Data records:
--------
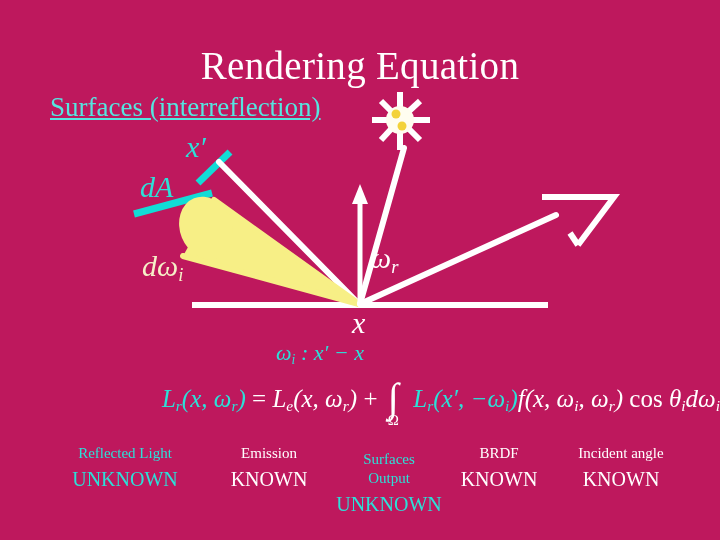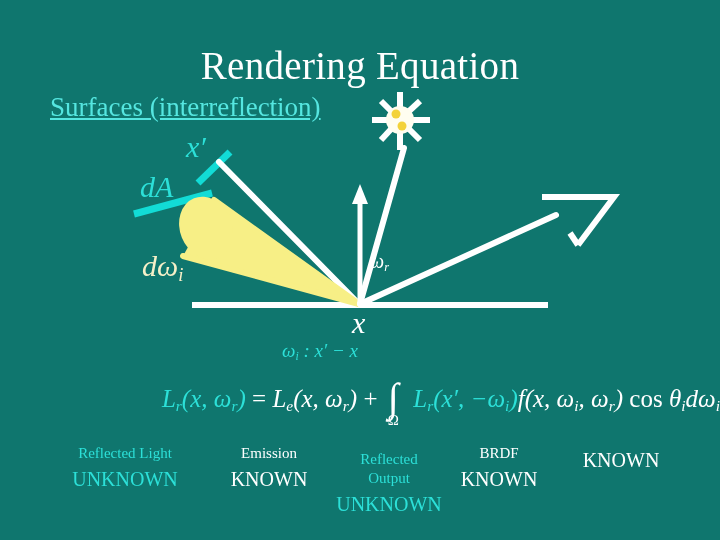"Rendering Equation" #slide { background: #0f766e -> #be185d }
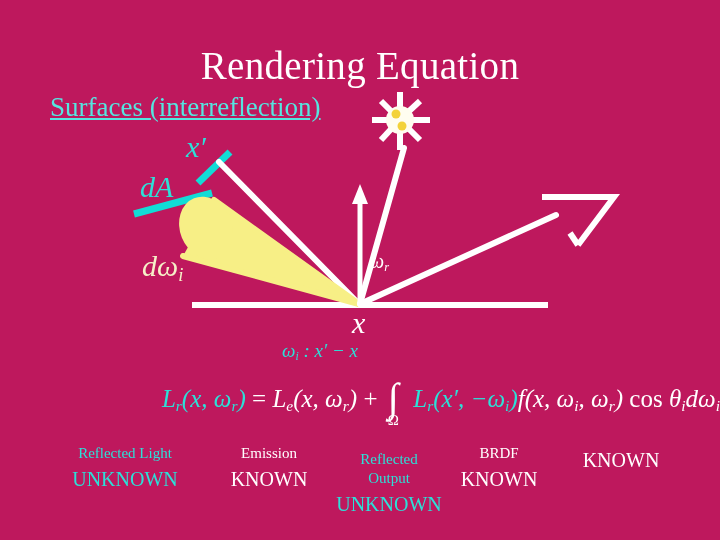"ωr" #lbl-wr { font-size: 20px -> 30px; top: 251px -> 243px }
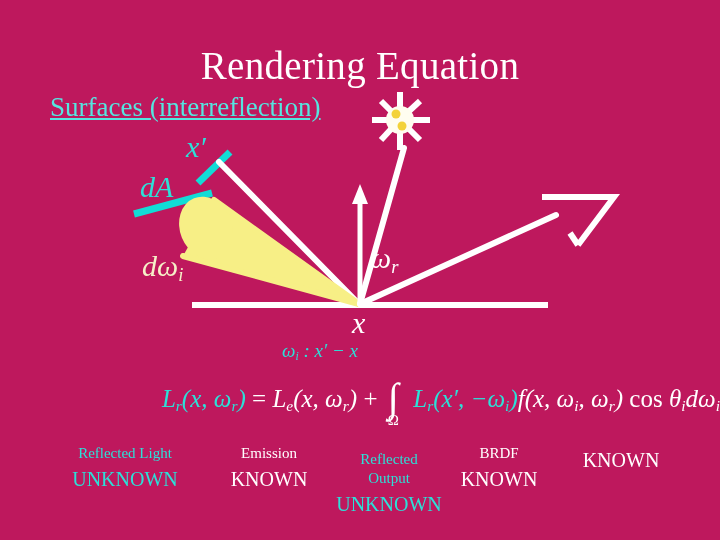"ωi : x′ − x" #wi-annotation { font-size: 19px -> 22px }
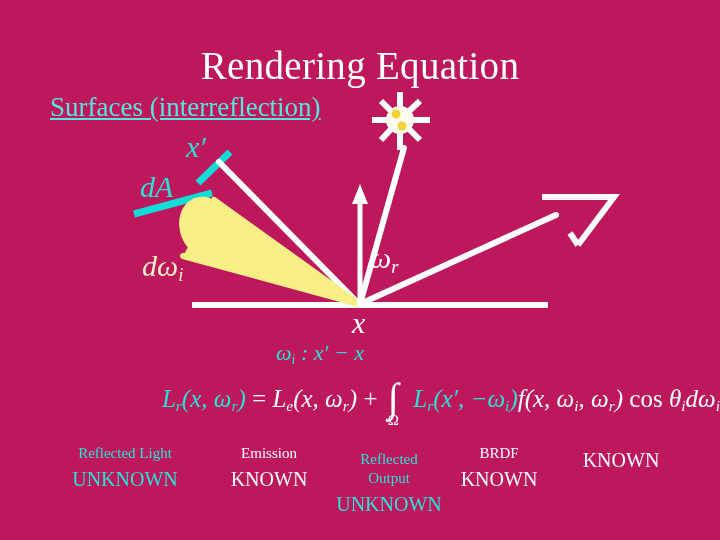"Reflected" span.legend-term { text: Reflected -> Surfaces }
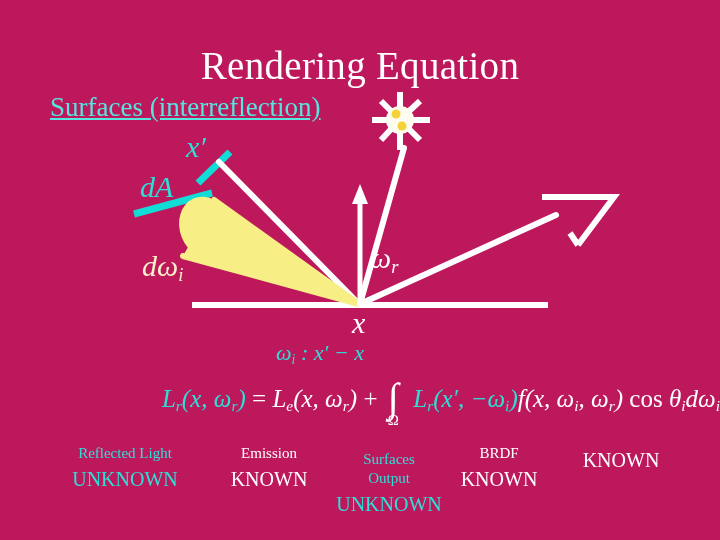"Incident angle" span.legend-term { html: none -> <span>Incident angle</span> }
--------
About this task — Word for word, reproduce all of the data, but keep out the pictures.

Result —
"Rendering Equation" #slide { background: #0f766e -> #be185d }
"ωr" #lbl-wr { font-size: 20px -> 30px; top: 251px -> 243px }
"ωi : x′ − x" #wi-annotation { font-size: 19px -> 22px }
"Reflected" span.legend-term { text: Reflected -> Surfaces }
"Incident angle" span.legend-term { html: none -> <span>Incident angle</span> }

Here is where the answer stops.